Malgré de tels exemples et les encouragements d’un certain monde, le majorat est demeuré en Russie une plante exotique, qui ne semble point appelée à une rapide propagation[1]. Telle qu’elle existe aujourd’hui, chez un nombre limité de familles dont les autres ne reconnaissent pas la supériorité, cette institution étrangère ne peut avoir les effets politiques, qui en d’autres pays en font la raison d’être. Il n’en subsiste guère que les inconvénients économiques et moraux, une partie de la fortune publique enlevée à la circulation, et l’opulence de quelques privilégiés mise artificiellement à l’abri du châtiment naturel de l’inconduite ou du vice. Privé, dans le plus grand nombre de ses membres, de toute protection légale contre la concurrence des autres classes, n’ayant pour rempart ni majorats ni droit d’ainesse, le dvorianstvo russe ne peut, par la concentration de la fortune et la perpétuité de la propriété, s’assurer l’autorité et l’indépendance héréditaires qui constituent les véritables aristocraties[2].

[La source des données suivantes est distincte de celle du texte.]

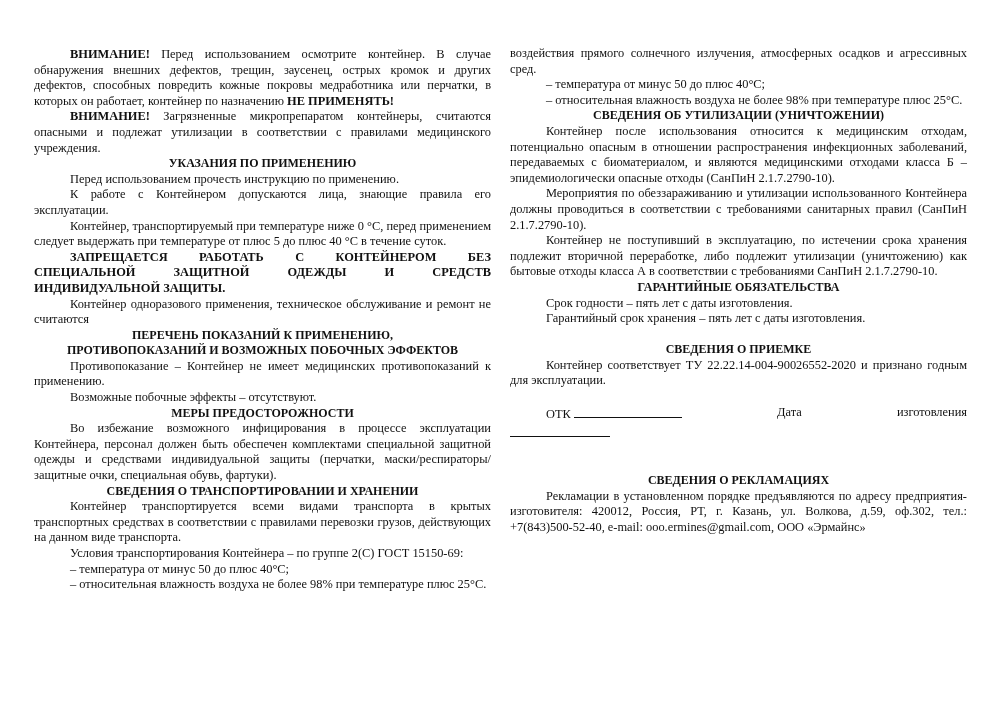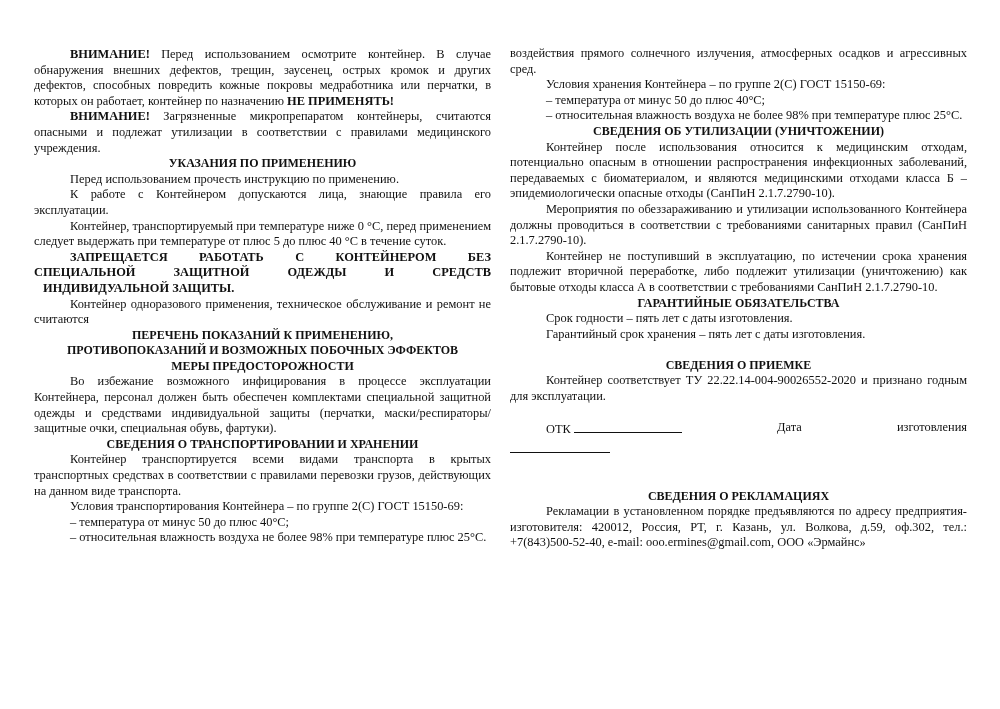--- a/index.html
+++ b/index.html
@@ -6,21 +6,21 @@
   body { width: 1000px; height: 709px; position: relative; overflow: hidden;
          font-family: "Liberation Serif", "DejaVu Serif", serif; color: #111; }
   .col { position: absolute; font-size: 12.4px; line-height: 15.6px; text-align: justify; }
   .left { left: 34px; top: 47px; width: 457px; font-family: Liberation Serif, serif; }
   .right { left: 510px; top: 47px; width: 457px; }
   p { margin: 0; text-indent: 36px; }
   p.noindent { text-indent: 0; }
   .h { font-weight: bold; text-align: center; text-indent: 0; font-size: 12px; }
   b { font-weight: bold; }
   .warnbold { font-weight: bold; text-align: justify; text-align-last: justify; }
-  .warnbold.last { text-align-last: left; margin-left: 9px; }
+  .warnbold.last { text-align-last: left; }
   .gap { height: 15.6px; }
   .sign { display: flex; justify-content: space-between; text-indent: 0; padding-left: 36px; }
   .line { display: inline-block; border-bottom: 1px solid #111; height: 12px; vertical-align: baseline; }
 </style>
 </head>
 <body>
 
 <div class="col left">
   <p><b>ВНИМАНИЕ!</b><span> Перед использованием осмотрите контейнер. В случае обнаружения внешних дефектов, трещин, заусенец, острых кромок и других дефектов, способных повредить кожные покровы медработника или перчатки, в которых он работает, контейнер по назначению </span><b>НЕ ПРИМЕНЯТЬ!</b></p>
   <p><b>ВНИМАНИЕ!</b><span> Загрязненные микропрепаратом контейнеры, считаются опасными и подлежат утилизации в соответствии с правилами медицинского учреждения.</span></p>
@@ -29,34 +29,35 @@
   <p>Перед использованием прочесть инструкцию по применению.</p>
   <p>К работе с Контейнером допускаются лица, знающие правила его эксплуатации.</p>
   <p>Контейнер, транспортируемый при температуре ниже 0 °С, перед применением следует выдержать при температуре от плюс 5 до плюс 40 °С в течение суток.</p>
   <p class="warnbold">ЗАПРЕЩАЕТСЯ РАБОТАТЬ С КОНТЕЙНЕРОМ БЕЗ</p>
   <p class="warnbold noindent">СПЕЦИАЛЬНОЙ ЗАЩИТНОЙ ОДЕЖДЫ И СРЕДСТВ</p>
   <p class="warnbold noindent last">ИНДИВИДУАЛЬНОЙ ЗАЩИТЫ.</p>
   <p>Контейнер одноразового применения, техническое обслуживание и ремонт не считаются</p>
 
   <p class="h">ПЕРЕЧЕНЬ ПОКАЗАНИЙ К ПРИМЕНЕНИЮ,</p>
   <p class="h">ПРОТИВОПОКАЗАНИЙ И ВОЗМОЖНЫХ ПОБОЧНЫХ ЭФФЕКТОВ</p>
+  <p>Противопоказание – Контейнер не имеет медицинских противопоказаний к применению.</p>
+  <p>Возможные побочные эффекты – отсутствуют.</p>
 
   <p class="h">МЕРЫ ПРЕДОСТОРОЖНОСТИ</p>
   <p>Во избежание возможного инфицирования в процессе эксплуатации Контейнера, персонал должен быть обеспечен комплектами специальной защитной одежды и средствами индивидуальной защиты (перчатки, маски/респираторы/защитные очки, специальная обувь, фартуки).</p>
 
   <p class="h">СВЕДЕНИЯ О ТРАНСПОРТИРОВАНИИ И ХРАНЕНИИ</p>
   <p>Контейнер транспортируется всеми видами транспорта в крытых транспортных средствах в соответствии с правилами перевозки грузов, действующих на данном виде транспорта.</p>
   <p>Условия транспортирования Контейнера – по группе 2(С) ГОСТ 15150-69:</p>
   <p>– температура от минус 50 до плюс 40°С;</p>
   <p>– относительная влажность воздуха не более 98% при температуре плюс 25°С.</p>
 </div>
 
 <div class="col right" style="top:46px;">
   <p class="noindent">воздействия прямого солнечного излучения, атмосферных осадков и агрессивных сред.</p>
-  <p>Условия хранения Контейнера – по группе 2(С) ГОСТ 15150-69:</p>
   <p>– температура от минус 50 до плюс 40°С;</p>
   <p>– относительная влажность воздуха не более 98% при температуре плюс 25°С.</p>
 
   <p class="h">СВЕДЕНИЯ ОБ УТИЛИЗАЦИИ (УНИЧТОЖЕНИИ)</p>
   <p>Контейнер после использования относится к медицинским отходам, потенциально опасным в отношении распространения инфекционных заболеваний, передаваемых с биоматериалом, и являются медицинскими отходами класса Б – эпидемиологически опасные отходы (СанПиН 2.1.7.2790-10).</p>
   <p>Мероприятия по обеззараживанию и утилизации использованного Контейнера должны проводиться в соответствии с требованиями санитарных правил (СанПиН 2.1.7.2790-10).</p>
   <p>Контейнер не поступивший в эксплуатацию, по истечении срока хранения подлежит вторичной переработке, либо подлежит утилизации (уничтожению) как бытовые отходы класса А в соответствии с требованиями СанПиН 2.1.7.2790-10.</p>
 
   <p class="h">ГАРАНТИЙНЫЕ ОБЯЗАТЕЛЬСТВА</p>
   <p>Срок годности – пять лет с даты изготовления.</p>

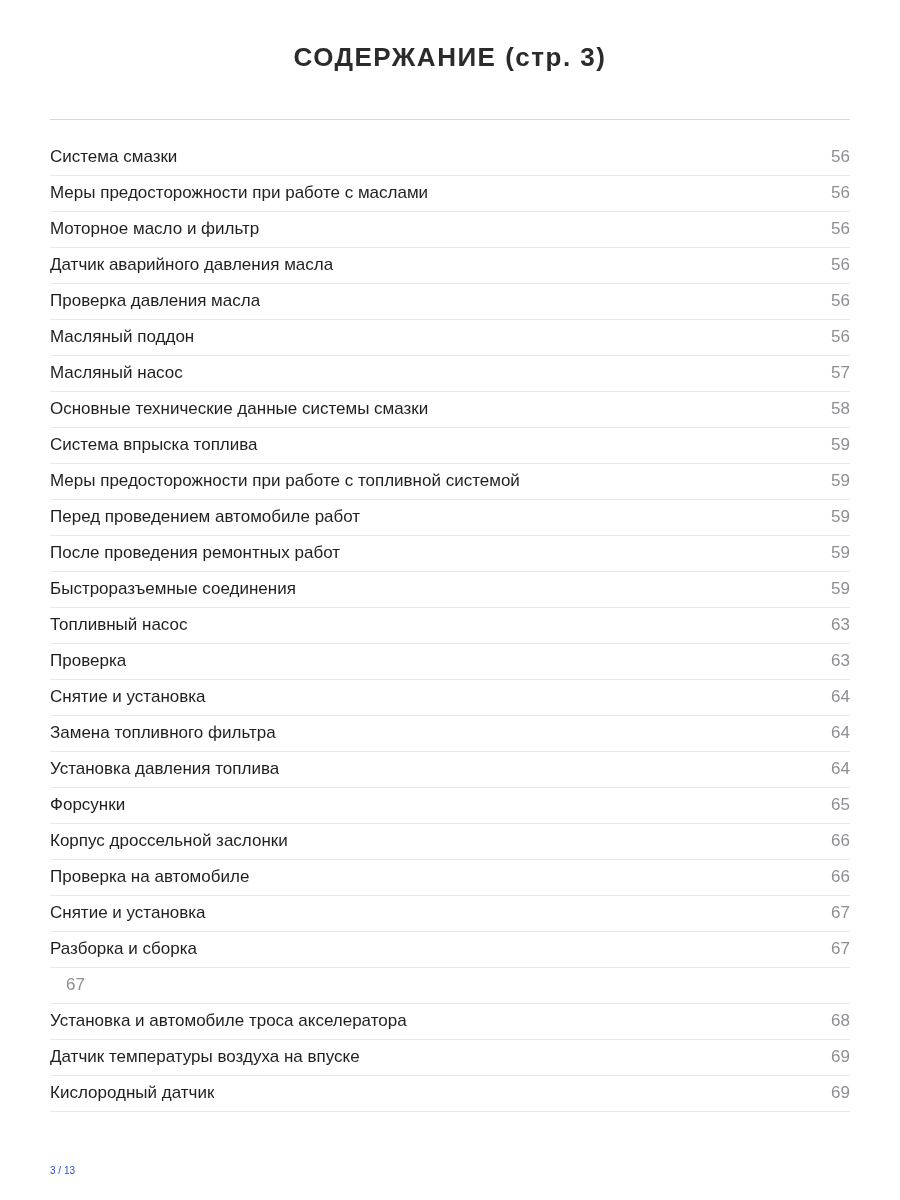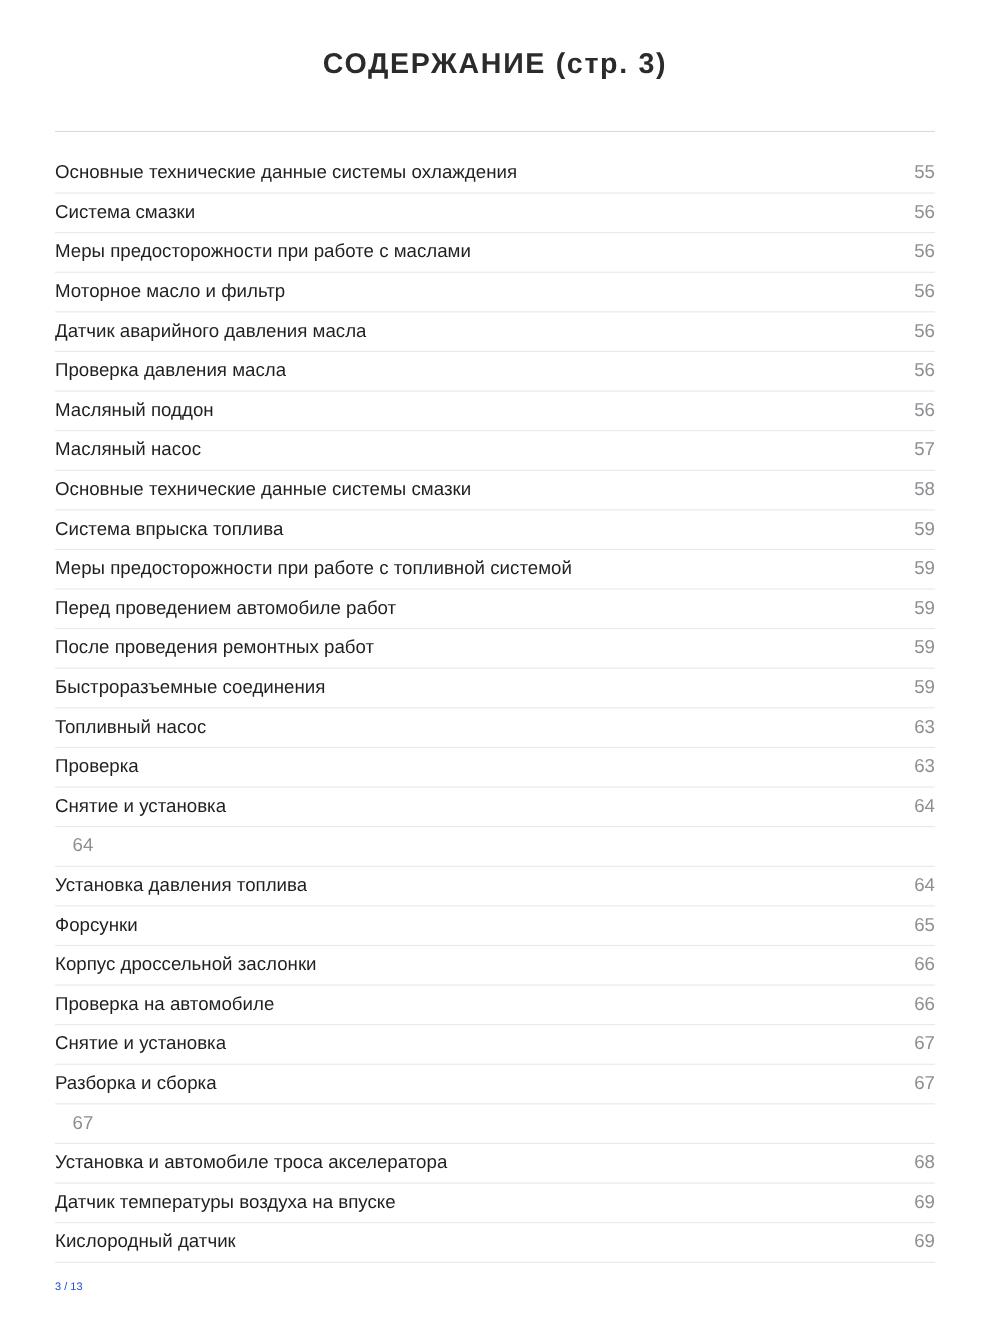--- a/index.html
+++ b/index.html
@@ -75,24 +75,20 @@
 <body>
 
 <div class="page">
 
   <h1 class="doc-title">СОДЕРЖАНИЕ (стр. 3)</h1>
 
   <hr class="title-rule">
 
   <div class="toc-list" id="toc-list">
       <div class="toc-row">
-        <span class="toc-label">Основные технические данные системы охлаждения</span>
-        <span class="toc-page">55</span>
-      </div>
-      <div class="toc-row">
         <span class="toc-label">Система смазки</span>
         <span class="toc-page">56</span>
       </div>
       <div class="toc-row">
         <span class="toc-label">Меры предосторожности при работе с маслами</span>
         <span class="toc-page">56</span>
       </div>
       <div class="toc-row">
         <span class="toc-label">Моторное масло и фильтр</span>
         <span class="toc-page">56</span>
@@ -143,20 +139,21 @@
       </div>
       <div class="toc-row">
         <span class="toc-label">Проверка</span>
         <span class="toc-page">63</span>
       </div>
       <div class="toc-row">
         <span class="toc-label">Снятие и установка</span>
         <span class="toc-page">64</span>
       </div>
       <div class="toc-row">
+        <span class="toc-label">Замена топливного фильтра</span>
         <span class="toc-page">64</span>
       </div>
       <div class="toc-row">
         <span class="toc-label">Установка давления топлива</span>
         <span class="toc-page">64</span>
       </div>
       <div class="toc-row">
         <span class="toc-label">Форсунки</span>
         <span class="toc-page">65</span>
       </div>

  1. Dans la Russie proprement dite, il n’y avait pas récemment, assure-t-on, 40 majorats. (M. Lioubanski, Iouriditcheskiia Monografii i Isledovonlia, t. IV, 1878, p. 13-18.) Dans les anciennes provinces polonaises, le gouvernement a lui même fondé, à l’aide des biens de la couronne ou de biens confisqués, de petits majorats de 2000 à 3000 roubles de revenu. Il y a là, manifestement, moins une intention aristocratique qu’un expédient politique. Le but est, en empêchant la vente des terres concédées à des Russes, de maintenir dans ces provinces un élément russe.
  2. On a, sous Alexandre III, proposé différents systèmes pour empêcher l’appauvrissement de la noblesse et l’émiettement de ses terres. Les uns ont demandé que les majorats fussent mis à la portée de toutes les fortunes ; les autres, que la loi s’opposât à l’extrême morcellement en créant des biens normaux indivisibles, Voy. p. ex. N. Baratynski : Nedelimye dvorianskié outchastki, 1888. M. Pobédonostsef, Rouskii Vestnik, sept 1889, a conseillé d’adopter le homestead américain, de permettre aux propriétaires de toutes classes de rendre les biens d’une certaine importance indivisibles et insaisissables en les faisant inscrire sur un registre spécial.